Headline inflation registered 1.69 percent (m/m) in April 2017, recording its third consecutive decline due to fading cost-push pressures after averaging 4.01 percent (m/m) between November 2016 and January 2017. Meanwhile, annual headline inflation registered 31.46 percent. Monthly inflation during April was mainly driven by volatile and core food items, while non-food items remained broadly unchanged. Accordingly, core inflation which excludes volatile food items grew by 1.10 percent (m/m) in April, recording a slight increase after decelerating in February and March from the average 4.89 percent (m/m) registered between November 2016 and January 2017. Nevertheless, as monthly core inflation was lower than the respective month of the previous year, the annual rate declined for the second consecutive month to record 32.06 percent.
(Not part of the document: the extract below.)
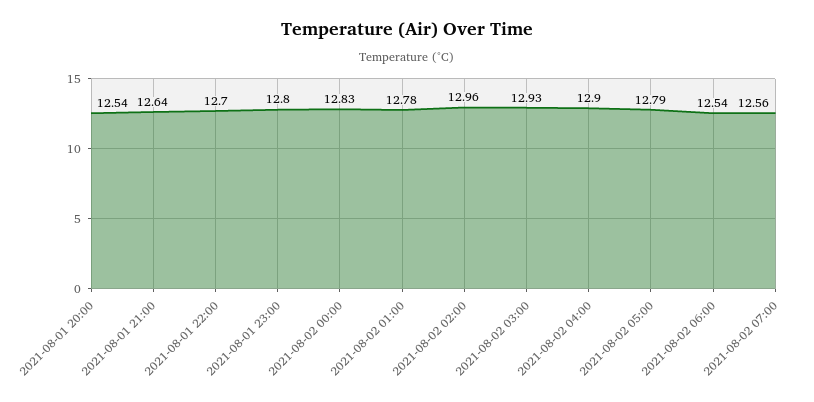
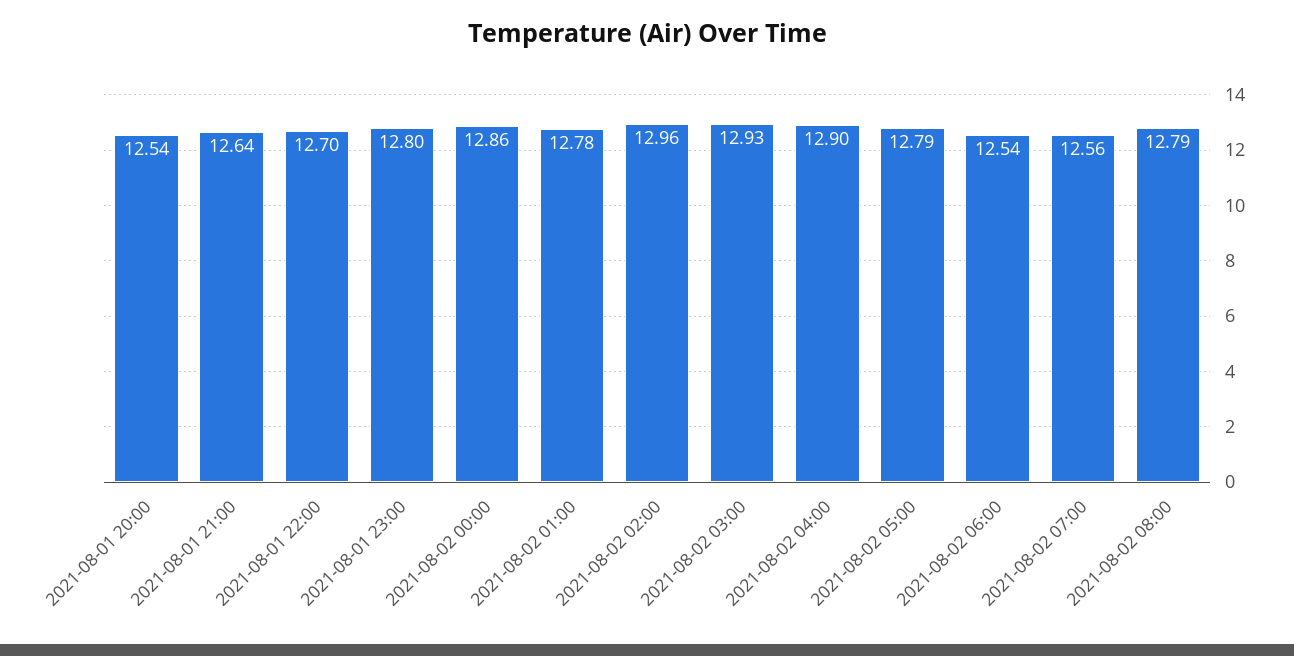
2021-08-02 00:00: 12.83 -> 12.86
2021-08-02 08:00: none -> 12.79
While the previous tightening of policy rates and the consistent reduction of short-term excess liquidity have so far successfully managed to contain underlying inflation excluding supply-shocks, as evident in the inflation developments above, the balance of risks surrounding the inflation outlook has tilted more strongly to the upside with recent economic and monetary data releases pointing to strengthening demand-side pressures. Furthermore, the MPC envisages risks related to inflation expectations resulting from elevated annual inflation levels despite the continued moderation of monthly rates. Consequently, the MPC decided that tightening monetary conditions are warranted in commitment to its price-stability mandate.
Information received since the MPC met in March show continued improvement of economic activity and a reduction of unemployment. Annual real GDP grew by 3.9 percent in 2016/17 Q3, strengthening from the 3.8 and 3.4 percent recorded in the preceding quarters as well as from the 3.6 percent recorded in 2015/16 Q3. This coincided with the narrowing of the unemployment rate to 12.0 percent in 2016/17 Q3 from 12.4 and 12.6 percent in the preceding quarters.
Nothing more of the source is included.